Data excerpts
------------------------------------------------------------------------

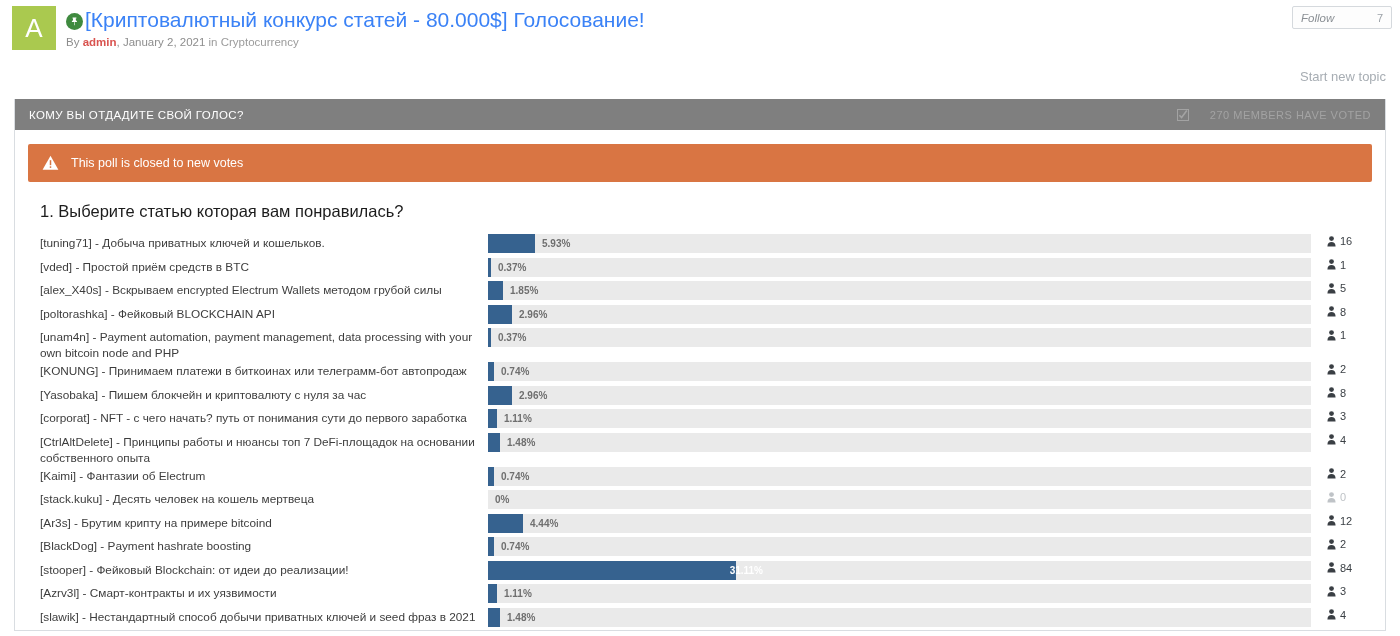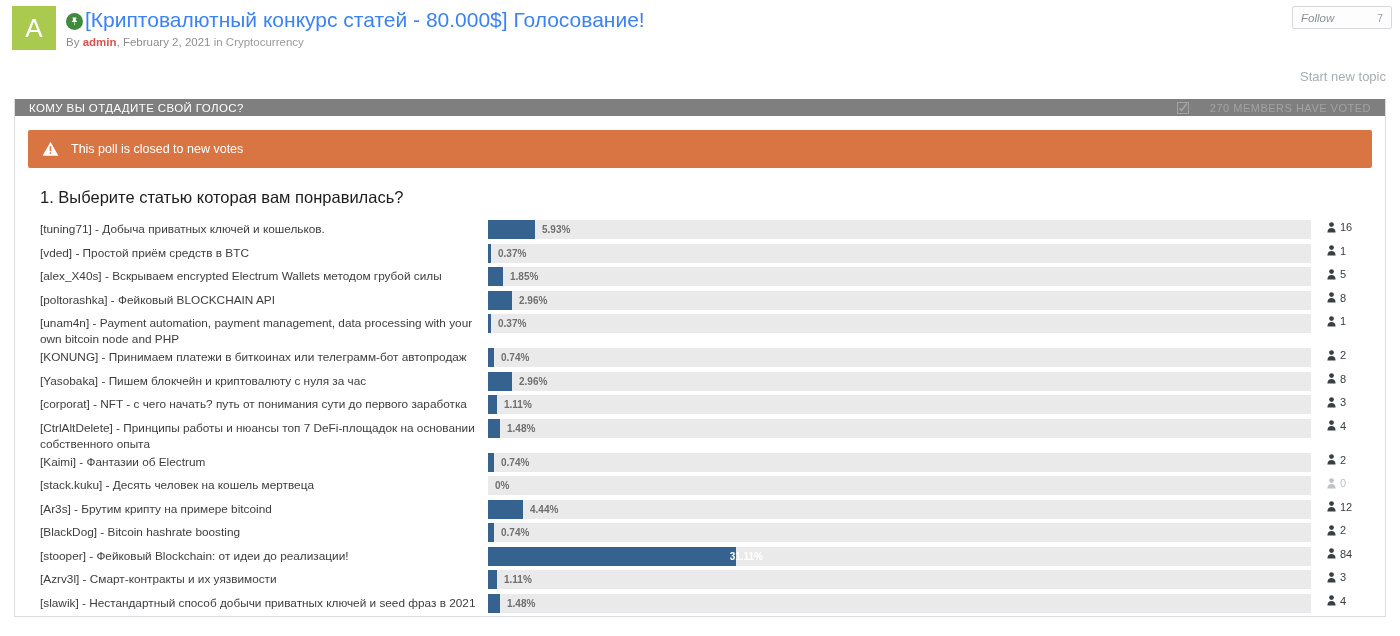--- a/index.html
+++ b/index.html
@@ -231,7 +231,7 @@
     </div>
     <div class="byline">
       <span class="by">By</span>
-      <span class="author">admin</span><span class="datepart">, February 2, 2021 </span><span class="inword">in</span>
+      <span class="author">admin</span><span class="datepart">, January 2, 2021 </span><span class="inword">in</span>
       <span class="forum">Cryptocurrency</span>
     </div>
   </div>

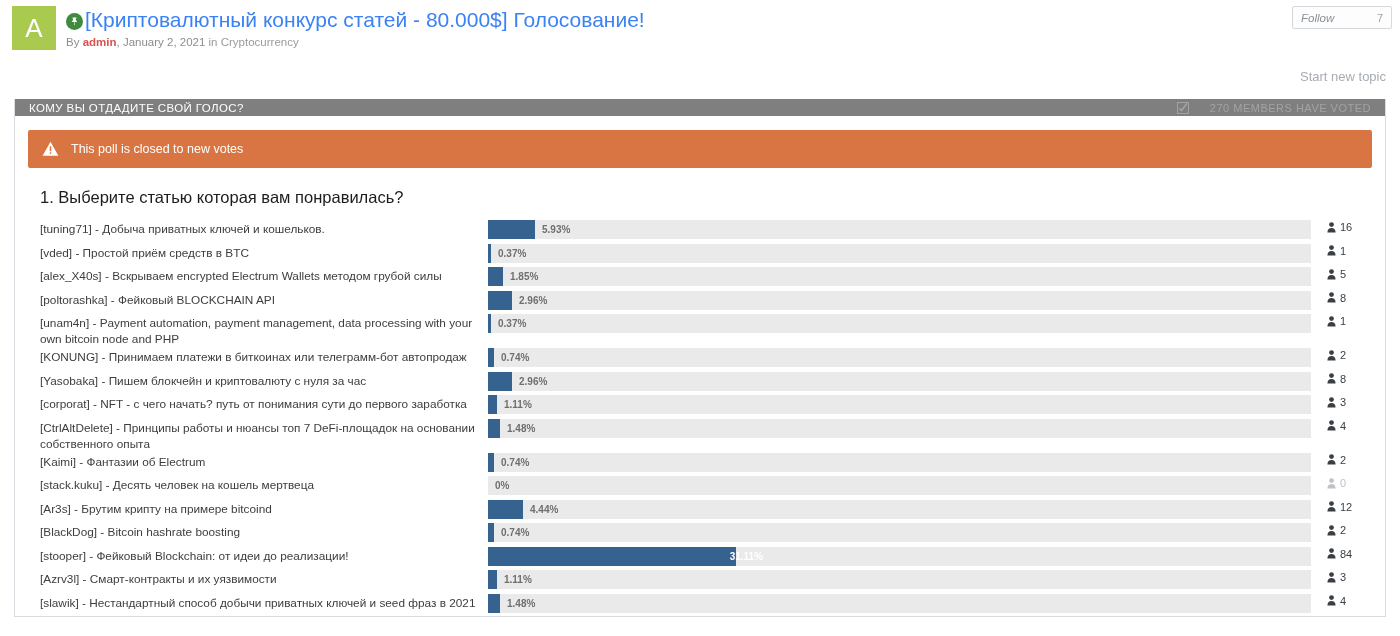--- a/index.html
+++ b/index.html
@@ -118,7 +118,7 @@
   }
   .poll-bar {
     background: #7f7f7f;
-    height: 17px;
+    height: 31px;
     display: flex;
     align-items: center;
     padding: 0 14px;

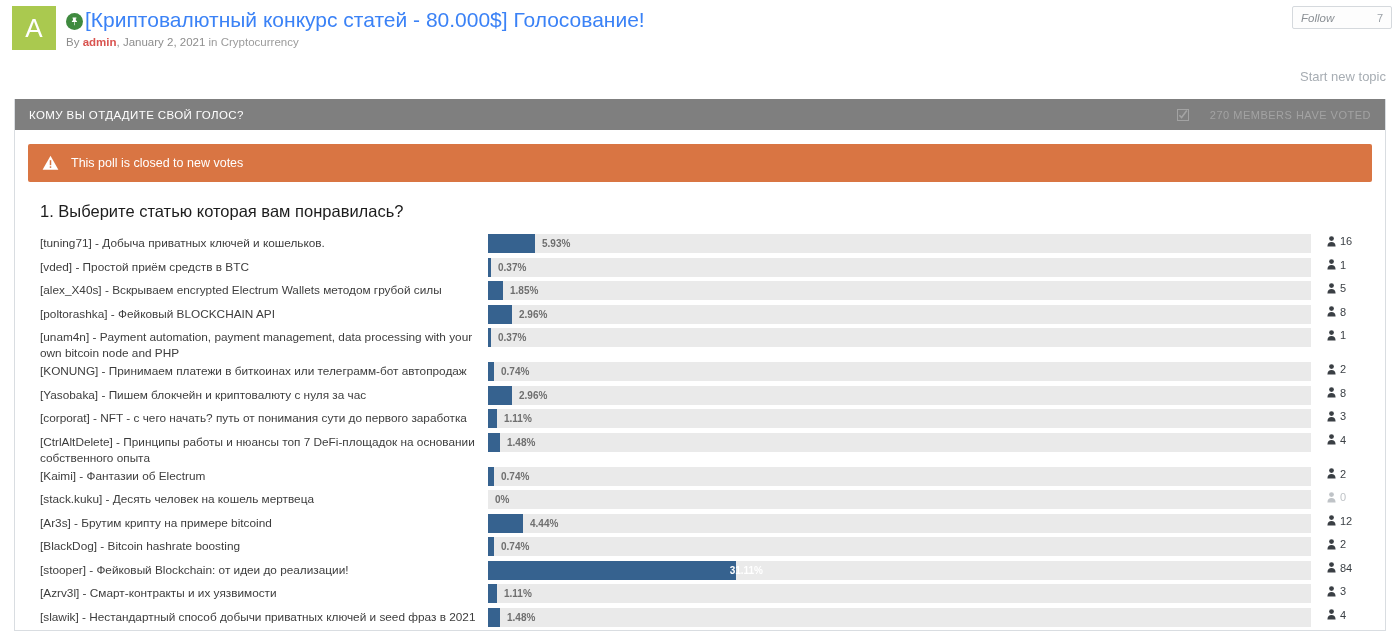--- a/index.html
+++ b/index.html
@@ -468,7 +468,7 @@
         </div>
       </div>
       <div class="opt-row">
-        <div class="opt-label">[BlackDog] - Bitcoin hashrate boosting</div>
+        <div class="opt-label">[BlackDog] - Payment hashrate boosting</div>
         <div class="opt-bar-wrap">
           <div class="opt-bar-fill" style="width: 6px;"></div>
           <div class="opt-pct outside" style="left: 13px;">0.74%</div>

------------------------------------------------------------------------

Exercise goal
Output the full material exactly as given, without its pictures.

Solved exercise
--- a/index.html
+++ b/index.html
@@ -231,7 +231,7 @@
     </div>
     <div class="byline">
       <span class="by">By</span>
-      <span class="author">admin</span><span class="datepart">, February 2, 2021 </span><span class="inword">in</span>
+      <span class="author">admin</span><span class="datepart">, January 2, 2021 </span><span class="inword">in</span>
       <span class="forum">Cryptocurrency</span>
     </div>
   </div>

--- a/index.html
+++ b/index.html
@@ -118,7 +118,7 @@
   }
   .poll-bar {
     background: #7f7f7f;
-    height: 17px;
+    height: 31px;
     display: flex;
     align-items: center;
     padding: 0 14px;

--- a/index.html
+++ b/index.html
@@ -468,7 +468,7 @@
         </div>
       </div>
       <div class="opt-row">
-        <div class="opt-label">[BlackDog] - Bitcoin hashrate boosting</div>
+        <div class="opt-label">[BlackDog] - Payment hashrate boosting</div>
         <div class="opt-bar-wrap">
           <div class="opt-bar-fill" style="width: 6px;"></div>
           <div class="opt-pct outside" style="left: 13px;">0.74%</div>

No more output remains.